▸ Problem
Write out all the entries word for word and omit any pictures.

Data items
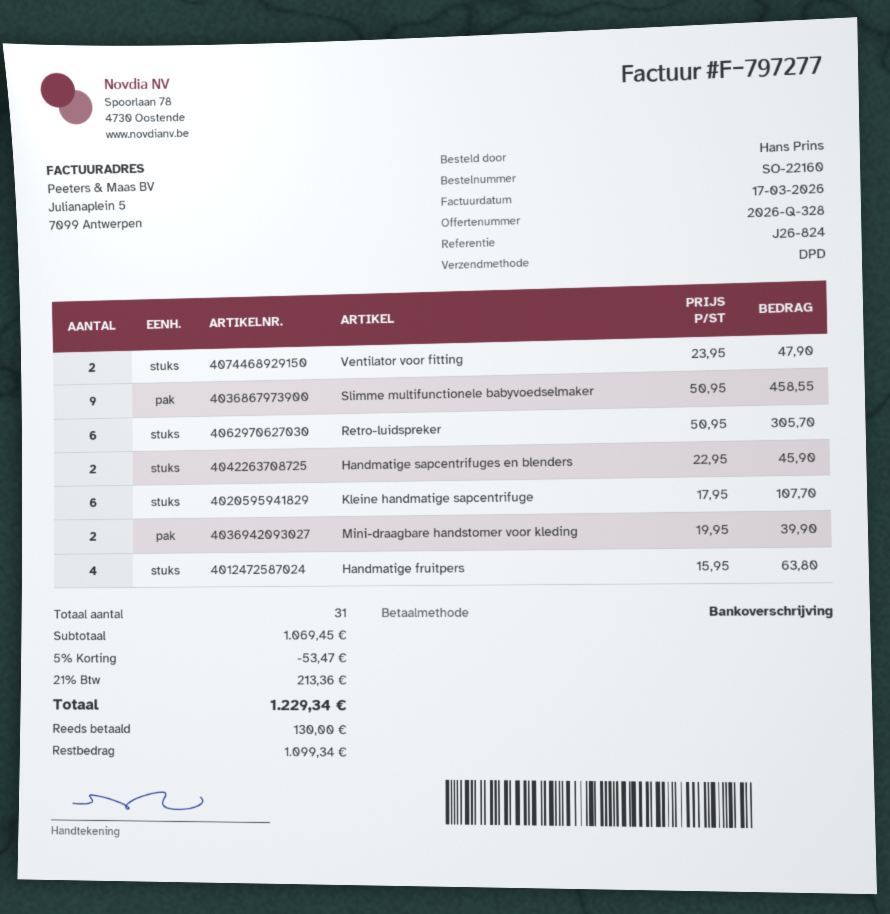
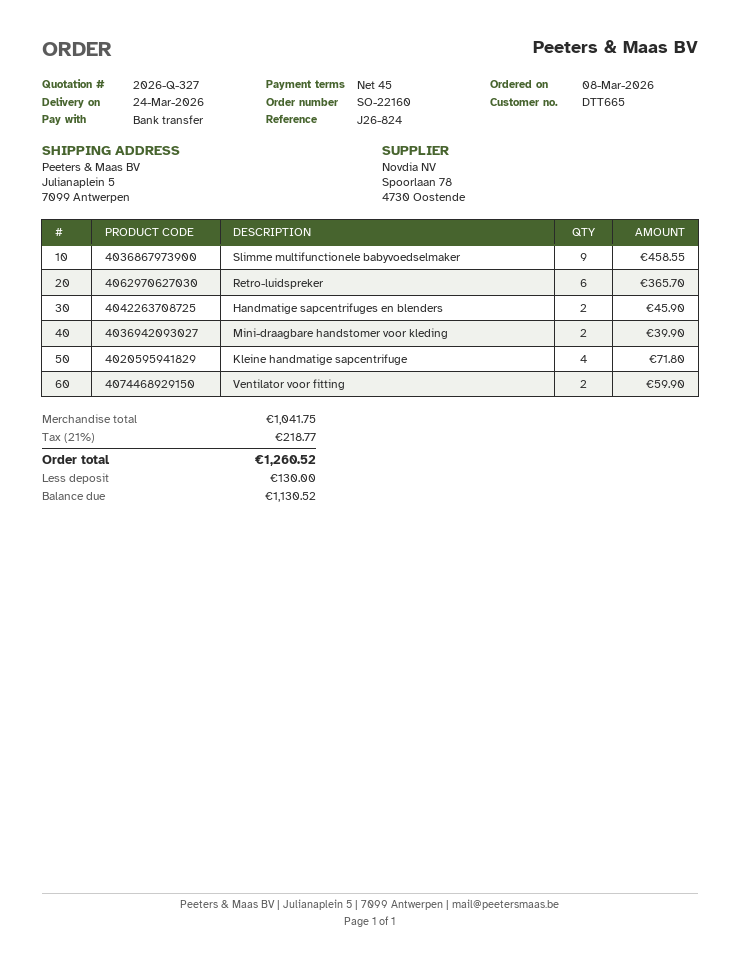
quote number: 2026-Q-328 -> 2026-Q-327
Ventilator voor fitting: 2 for 47.90 -> 2 for 59.90
Retro-luidspreker: 6 for 305.70 -> 6 for 365.70
Kleine handmatige sapcentrifuge: 6 for 107.70 -> 4 for 71.80
Handmatige fruitpers: 4 for 63.80 -> none
subtotal: 1069.45 -> 1041.75
discount: 5% = 53.47 -> none
tax: 21% = 213.36 -> 21% = 218.77
total: 1229.34 -> 1260.52
balance: 1099.34 -> 1130.52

▸ Task answer
quote number: 2026-Q-328 -> 2026-Q-327
Ventilator voor fitting: 2 for 47.90 -> 2 for 59.90
Retro-luidspreker: 6 for 305.70 -> 6 for 365.70
Kleine handmatige sapcentrifuge: 6 for 107.70 -> 4 for 71.80
Handmatige fruitpers: 4 for 63.80 -> none
subtotal: 1069.45 -> 1041.75
discount: 5% = 53.47 -> none
tax: 21% = 213.36 -> 21% = 218.77
total: 1229.34 -> 1260.52
balance: 1099.34 -> 1130.52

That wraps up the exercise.